It was back to the books for you now, and you dreaded it. Chores seemed much better, easier. Plus doing them for your newly-wedded husband? You got giddy about that.
You quirked your brow, lifting a familiar piece of clothing from the basket.
"Hey, I thought you threw this one out," you mentioned to Aran, dangling his underwear in front of the camera.
"I did! That's, uh, probably a different one."
"Just how old are these?"
"Hey! Wait a moment! Are you folding clothes?"
You avoided the eyes on the screen. "Maybe."
"You have your paper due in a few days! I told you I was going to do it after flying back home."
"I know…"
Aran's eyes narrowed at you, a trademark expression of his. "You're procrastinating again, aren't you?" His tone implied disapproval.
"But I'm still being productive!"
"Y/n…"
"Okay, okay. I'll stop." Your foot pushed the basket away, sliding it across the floor. Maybe you could fold them after you hung up.
Aran must have read your mind. "Show me what the laundry bin looks like."
You groaned. He saw right through you. Complying, you removed the clipped webcam off the monitor and directed it at the pile of unfolded clothes.
"It better be like that when I get home."
"Alright," you said with a pout.
"Love you."
"Love you too."
Must he stop you from doing chores? They were a simple reminder you were married to him, as if the gold on your finger wasn't enough to show you.
You were his wife.
A smile snuck into your lips whenever that thought crossed your mind. The honeymoon phase was a peculiar, strange, lovely stage.
Yet it was fleeting.
*****
You groaned as you stood in the middle of the bathroom. Aran's white track pants hung off the counter, the red t-shirt he got for free from first year college laid on top, and of course his underwear, which likely went through hundreds of washes, remained on the floor.
Great.
You rubbed your temples, your headache getting worse by the minute. It was Saturday morning, and Aran, who was nowhere to be seen, had left his mess behind.
I'll clean it up later, he would tell you. You knew his mother had spoiled him, always picking up after him. You understood why he was like this, but why couldn't he just start doing it now?

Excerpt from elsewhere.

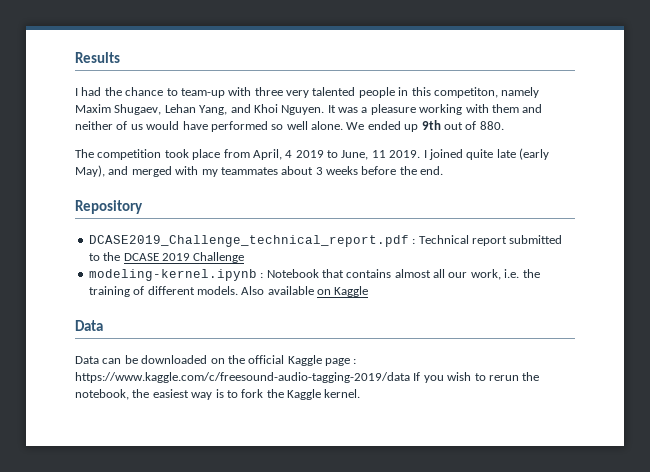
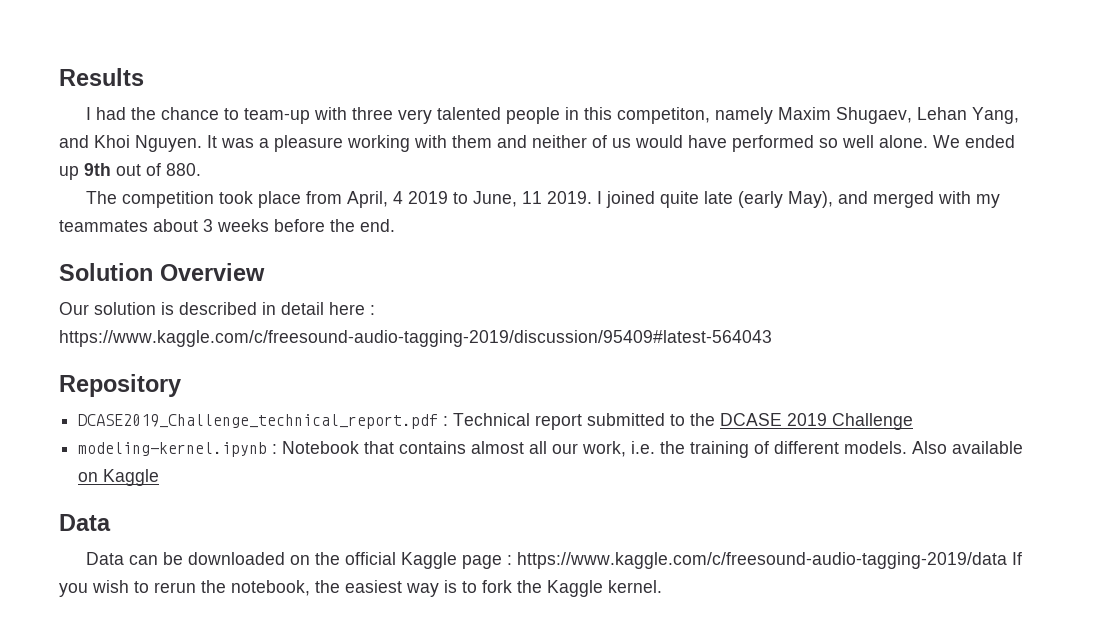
(444, 170) none -> [59,263,265,281] [59,302,375,315] [59,330,772,347] // Solution Overview // Our solution is described in detail here : https://www.kaggle.com/c/freesound-audio-tagging-2019/discussion/95409#latest-564043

"Do you have this problem?" you asked your friend through your wireless headset.
"What problem?" she asked.
"Does your husband always leave laundry around on the floor?" You pinched the bridge of your nose. "Aran never picks up after himself."
She laughed. You weren't sure if it was because you were a young, amateur wife or if she understood all too well.
Knowing her, probably a bit of both.
"Okay two things."
You listened.
"One, don't say always or never. That's lying."
"I'm not lying," you snapped back at her. You began to regret asking her.
"Are you sure he never picks it up and always leaves it on the floor?"
You left no comment.
"Exactly."
"Okay fine, but that still doesn't solve the problem. If only he just did it, it would solve everything–"
"Number two," she interrupted.
You groaned at her and she gave an amused snort in return.
"If you weren't picking up his underwear, it means he's dead."
You were aghast.
"You know I'm right."
Still aghast.
"What? No husband, no mess."
"I can't believe I asked you for advice."
"But it's true."
"Ugh," was all you could utter. She had several years more of marriage experience than you, yet you didn't want to acknowledge it.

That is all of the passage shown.